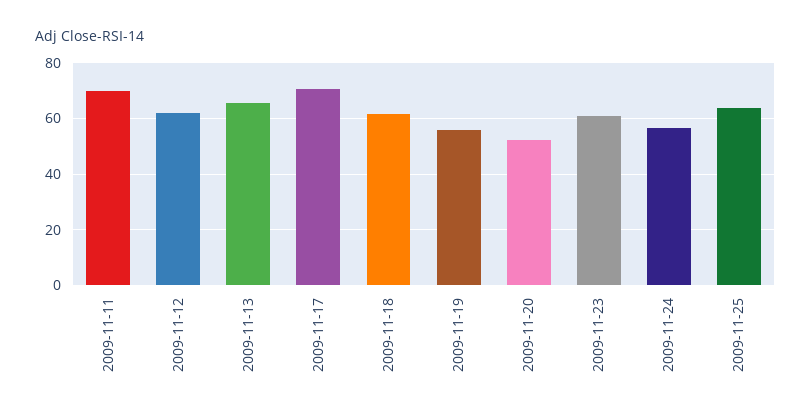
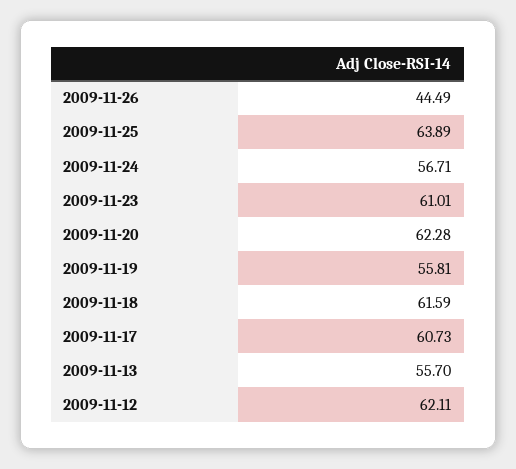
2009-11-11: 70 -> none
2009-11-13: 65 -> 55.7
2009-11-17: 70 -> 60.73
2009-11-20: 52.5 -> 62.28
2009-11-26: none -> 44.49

____________

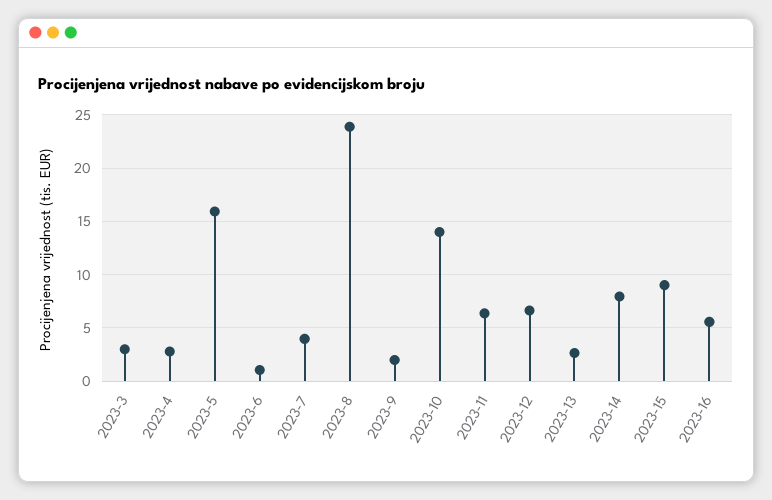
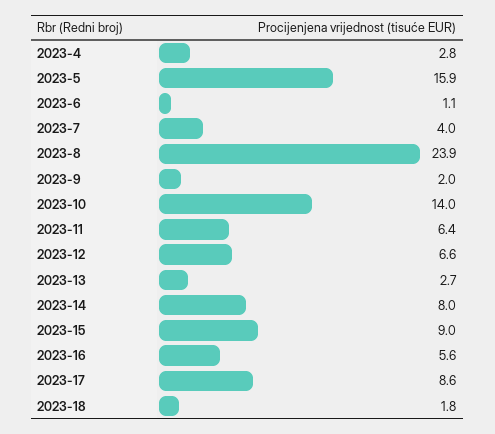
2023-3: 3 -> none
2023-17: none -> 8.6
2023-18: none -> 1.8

____________

- [Required work] Begin with the line above that has "2009-11-11: 70 -> none" and continue through the line that has "2009-11-26: none -> 44.49", setting each one down exactly. Stop there.

- [Solution to the problem]
2009-11-11: 70 -> none
2009-11-13: 65 -> 55.7
2009-11-17: 70 -> 60.73
2009-11-20: 52.5 -> 62.28
2009-11-26: none -> 44.49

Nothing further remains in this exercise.